* Supplied data
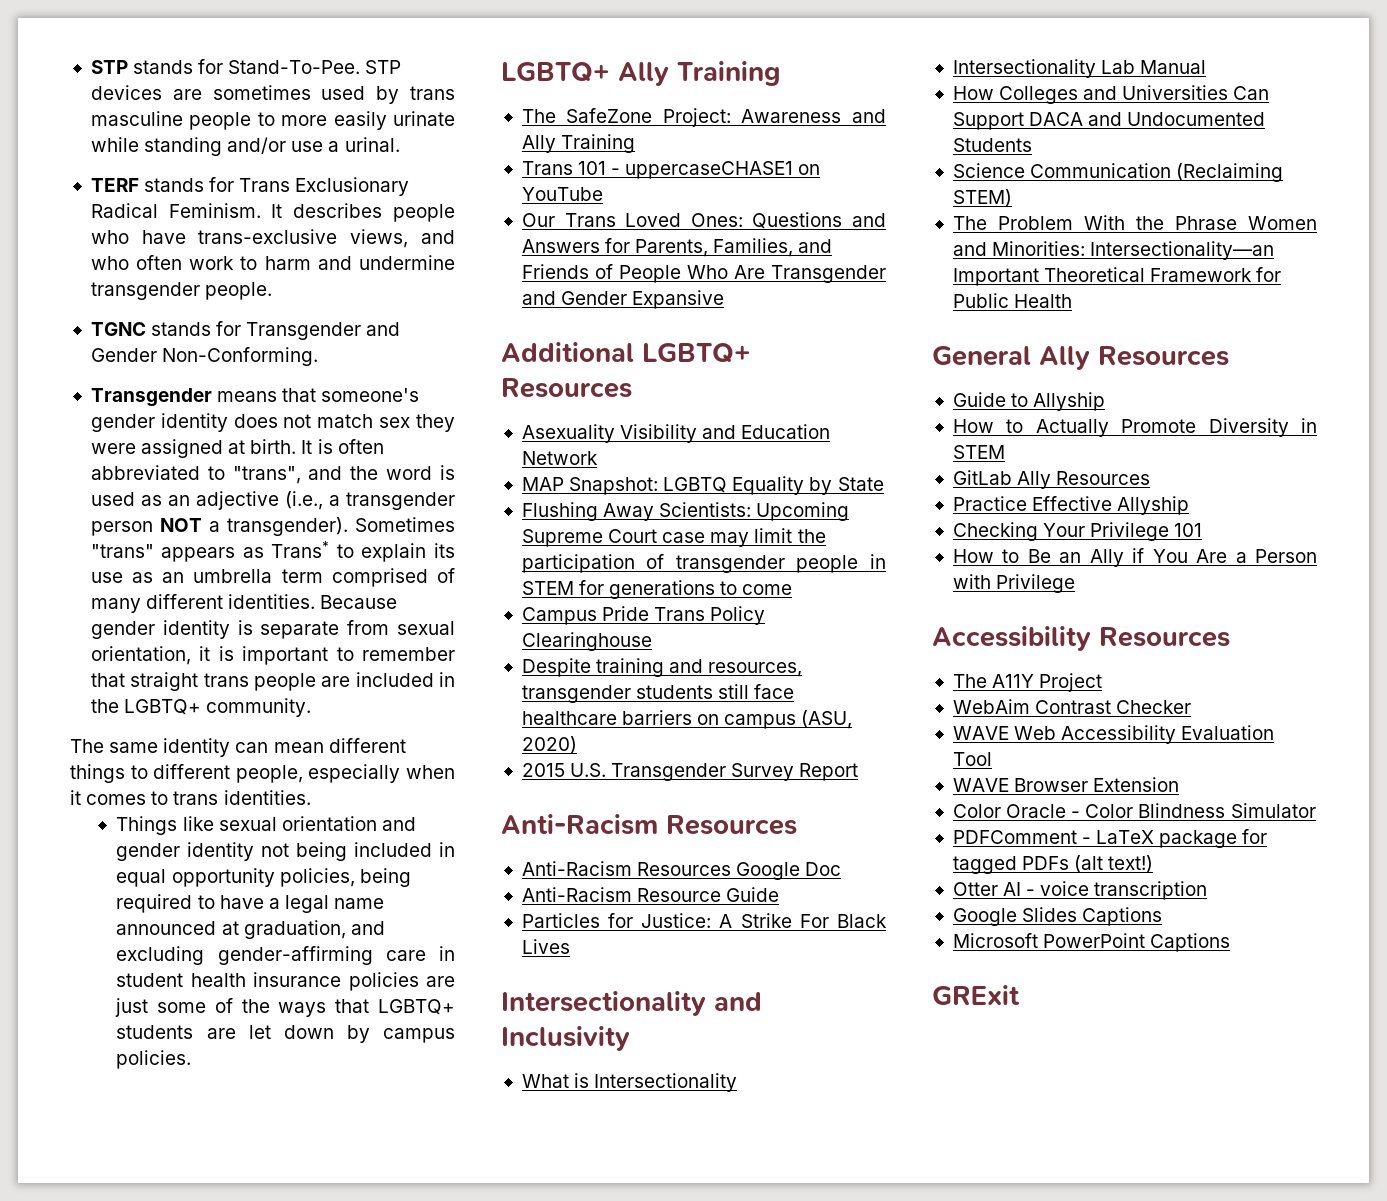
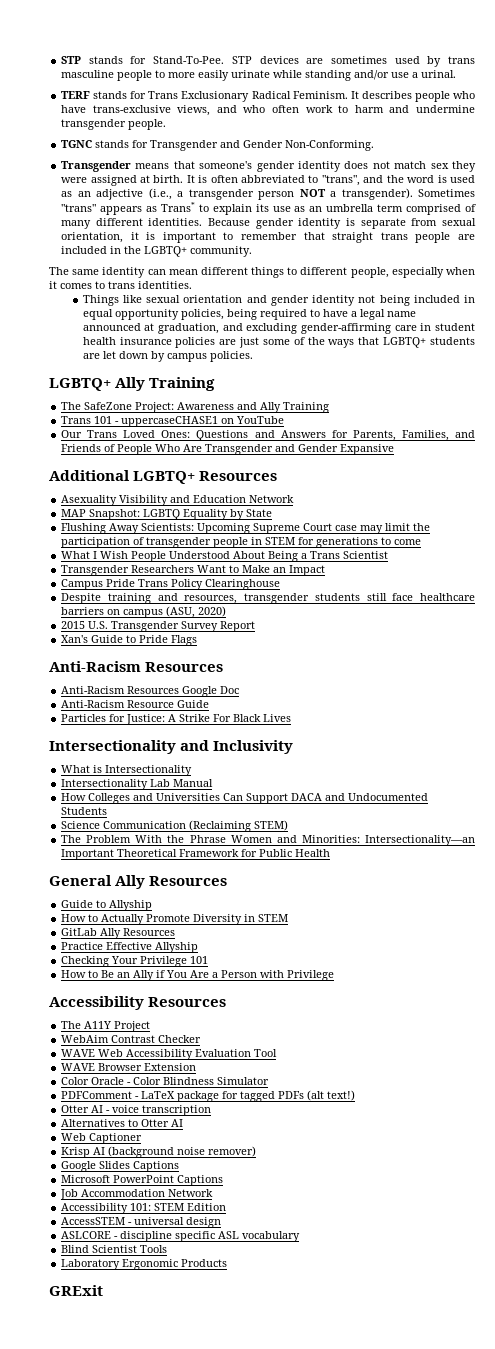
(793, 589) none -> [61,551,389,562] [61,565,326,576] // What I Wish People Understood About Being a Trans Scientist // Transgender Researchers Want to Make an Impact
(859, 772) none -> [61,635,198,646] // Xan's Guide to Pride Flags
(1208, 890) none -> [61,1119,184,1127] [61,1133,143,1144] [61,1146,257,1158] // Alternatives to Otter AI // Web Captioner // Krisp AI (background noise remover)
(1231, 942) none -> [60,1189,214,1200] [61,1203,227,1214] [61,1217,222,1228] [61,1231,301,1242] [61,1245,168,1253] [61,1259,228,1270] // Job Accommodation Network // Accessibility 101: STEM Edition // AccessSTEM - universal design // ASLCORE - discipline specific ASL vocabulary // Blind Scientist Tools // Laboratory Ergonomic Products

---

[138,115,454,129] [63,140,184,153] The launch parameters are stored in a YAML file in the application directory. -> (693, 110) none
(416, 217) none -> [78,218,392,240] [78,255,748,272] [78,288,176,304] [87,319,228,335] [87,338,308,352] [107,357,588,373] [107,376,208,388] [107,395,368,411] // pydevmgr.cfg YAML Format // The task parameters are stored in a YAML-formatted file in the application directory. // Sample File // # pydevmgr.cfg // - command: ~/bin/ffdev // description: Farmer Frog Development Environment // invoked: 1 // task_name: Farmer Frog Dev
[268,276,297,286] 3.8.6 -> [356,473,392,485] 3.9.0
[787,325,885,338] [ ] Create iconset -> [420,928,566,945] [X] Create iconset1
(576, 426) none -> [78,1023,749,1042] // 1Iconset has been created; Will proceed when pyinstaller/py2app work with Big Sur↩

* * *

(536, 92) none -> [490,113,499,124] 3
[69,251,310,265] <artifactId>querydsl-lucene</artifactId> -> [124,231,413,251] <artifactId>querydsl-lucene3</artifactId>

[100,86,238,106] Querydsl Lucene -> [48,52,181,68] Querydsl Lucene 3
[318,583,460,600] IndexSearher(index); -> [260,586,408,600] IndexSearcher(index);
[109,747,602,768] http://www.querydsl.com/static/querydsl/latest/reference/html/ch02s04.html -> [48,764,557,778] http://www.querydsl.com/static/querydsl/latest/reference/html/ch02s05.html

* Exercise objective
Go through the data above and copy each line in which "application" appears.

* Exercise response
[138,115,454,129] [63,140,184,153] The launch parameters are stored in a YAML file in the application directory. -> (693, 110) none
(416, 217) none -> [78,218,392,240] [78,255,748,272] [78,288,176,304] [87,319,228,335] [87,338,308,352] [107,357,588,373] [107,376,208,388] [107,395,368,411] // pydevmgr.cfg YAML Format // The task parameters are stored in a YAML-formatted file in the application directory. // Sample File // # pydevmgr.cfg // - command: ~/bin/ffdev // description: Farmer Frog Development Environment // invoked: 1 // task_name: Farmer Frog Dev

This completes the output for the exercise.